L’artiste Skall affirme, avec une légèreté mesurée, vivre avec des esprits depuis qu’il est enfant. C’est ce qui l’a poussé à considérer qu’il y a deux types de vécus : celui de l’extérieur et celui de l’intérieur. Mais à travers ses œuvres Skall questionne un troisième type de vécu qui est celui de l’immatériel, de l’invisible, de la pensée et du tabou. L’art est pour lui une pratique animiste et alchimique, peut-être même une pratique de chamane, à la fois libre et sibylline…
Dans son travail de sculpture, que l’on peut apprécier dans l’exposition «Extase et vomissure», Skall apporte une «charge» à l’oeuvre en cours de réalisation, charge soit purement mentale, soit par l’introduction d’une «relique», d’un petit rien visible ou caché. Chacune de ses œuvres questionne le monde extérieur, suggérant qu’il n’est pas comme il nous l’est enseigné ou comme on nous le laisse entendre…

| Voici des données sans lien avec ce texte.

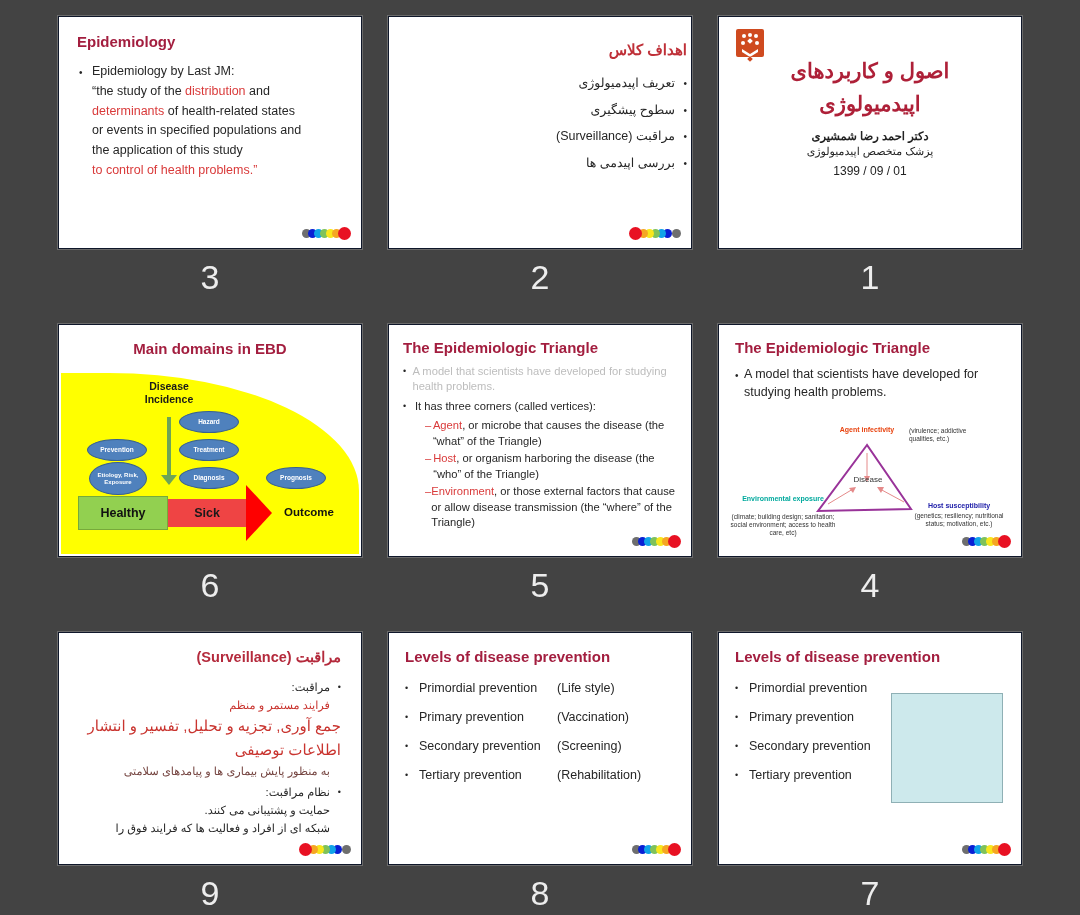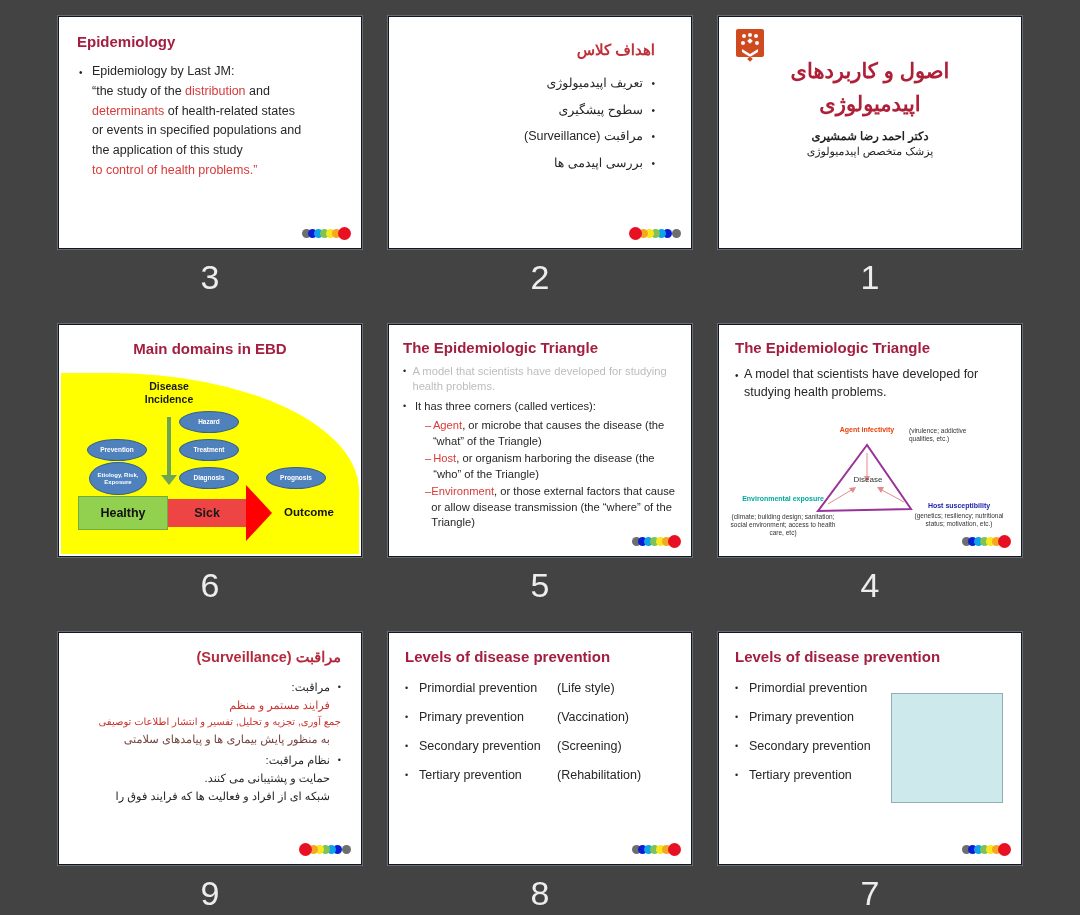--- a/index.html
+++ b/index.html
@@ -28,7 +28,7 @@
 
   
   .rtl { direction:rtl; text-align:right; }
-  .s2 { padding:24px 36px 0 14px; }
+  .s2 { padding:24px 4px 0 14px; }
   .s2 .p-title { font-size:15px; font-weight:bold; color:#bf3038; }
   .s2-list { margin-top:16px; }
   .s2-item { display:flex; font-size:12.5px; color:#262626; margin-bottom:9px; line-height:1.4; }

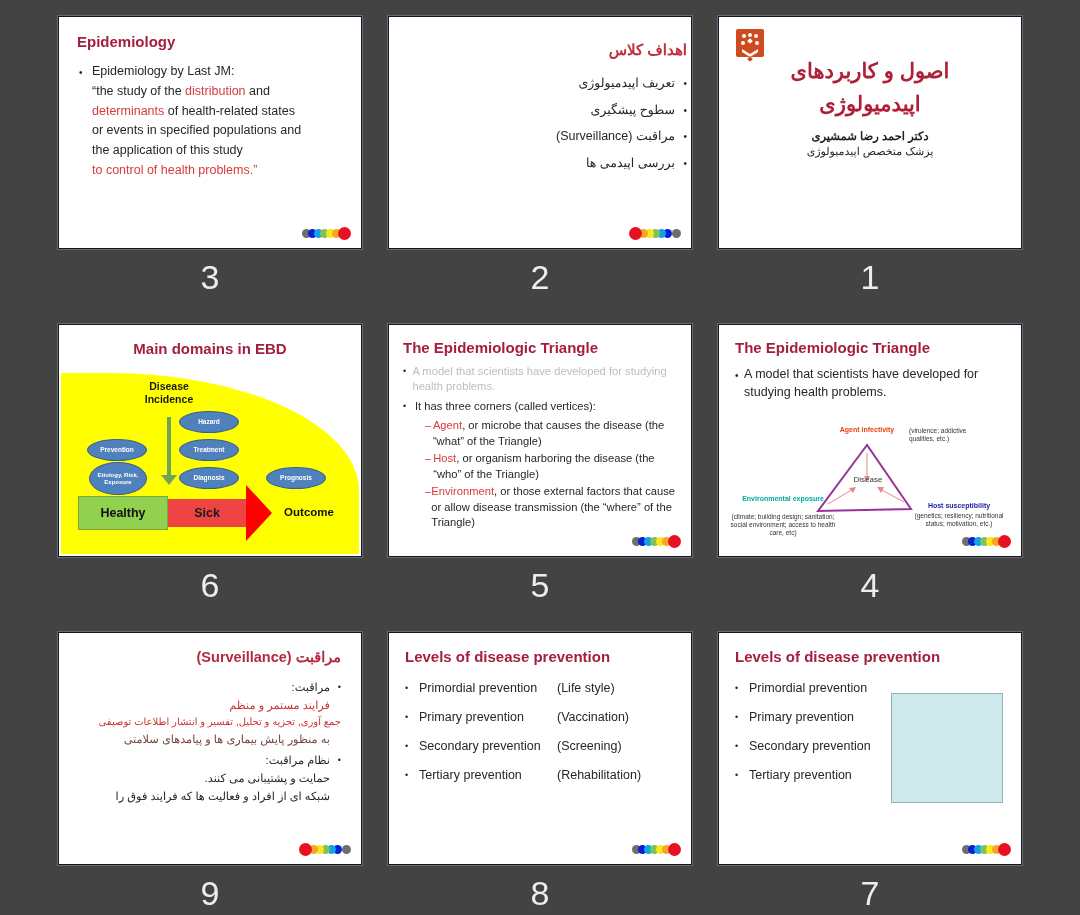--- a/index.html
+++ b/index.html
@@ -190,6 +190,7 @@
       </div>
       <div class="s1-author">دکتر احمد رضا شمشیری</div>
       <div class="s1-line">پزشک متخصص اپیدمیولوژی</div>
+      <div class="s1-date">1399 / 09 / 01</div>
     </div>
     <div class="num">1</div>
   </div>

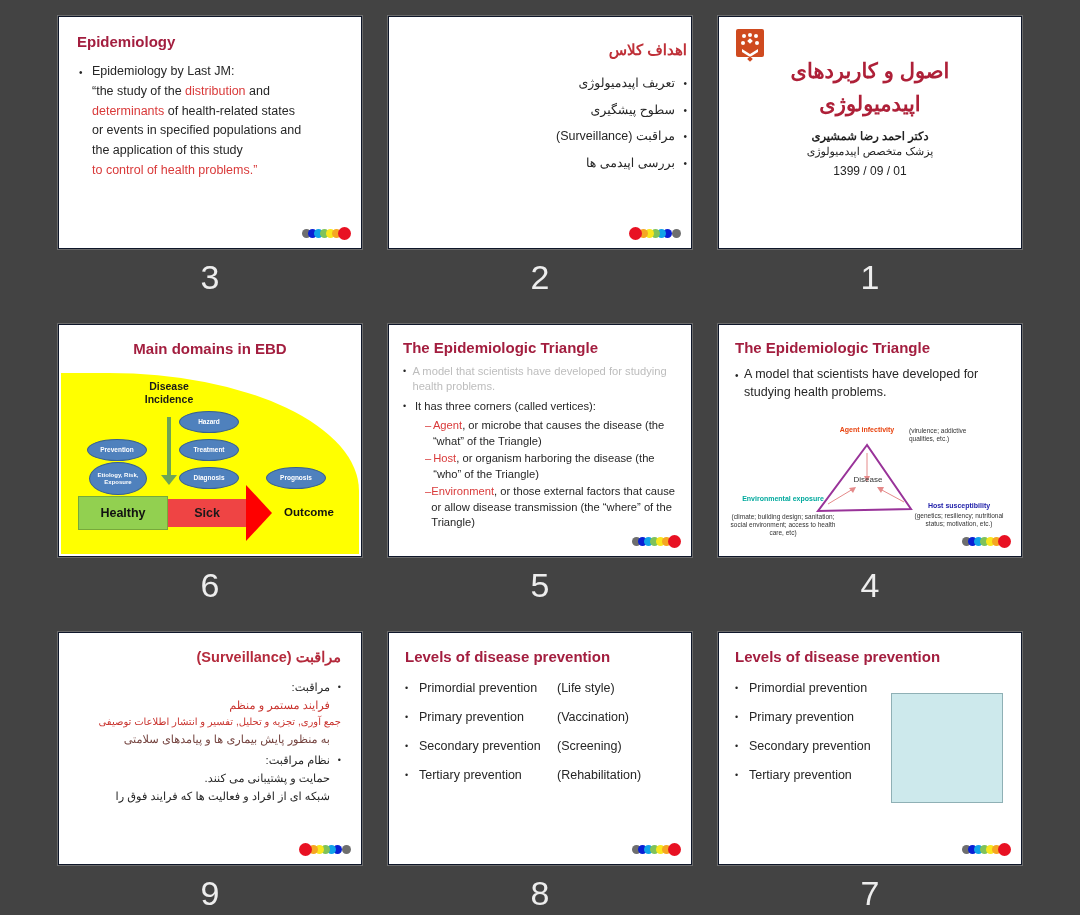--- a/index.html
+++ b/index.html
@@ -102,7 +102,7 @@
   .s9-row .bchar { width:11px; padding-top:2px; font-size:9px; }
   .s9-ind { padding-right:11px; }
   .red-line { color:#c9342f; }
-  .red-small { color:#c9342f; font-size:10px; }
+  .red-small { color:#c9342f; font-size:15px; }
   .maroon-line { color:#74433f; }
 </style>
 </head>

Skall assemble plus qu’il ne sculpte, usant des objets comme autant d’éléments capables de réinventer leur sens et leur forme pour se combiner à l’infini. Parfois la composition est simple: un grand pan de verre coloré au bout duquel est fixée une vasque en poterie. Mais à côté de ces pièces aux formes épurées, ce sont les complexes compositions aux accents kitsch et outranciers comme A Light Beyond Darkness, qui attirent l’œil. Leur réalisation peut demander deux à trois ans de travail à l’artiste. Là , c’est l’accumulation qui fascine. Non pas par le sentiment de chaos qu’elle suscite mais, au contraire, par son ordre structuré qui apporte rythme et densité à la forme.
En détournant ces objets de leur fonction initiale, l’artiste transmute leur sens. Il convoque les objets sacrés d’Asie, d’Inde ou d’Afrique, prenant un malin plaisir à jouer avec nos codes, ceux du sacré et du profane. La contemplation de ces assemblages allie dans un même mouvement dévotion et dérision. Certaines pièces évoquent totems ou objets de culte mais les matériaux utilisés — brillants, lisses et aux couleurs pimpantes — loin de marquer le respect et le recueillement, font souvent sourire. Cette fantaisie presque ironique, questionne la valeur sacrée des œuvres d’art dans notre monde contemporain, avec en toile de fond l’idée de vanité des biens terrestres.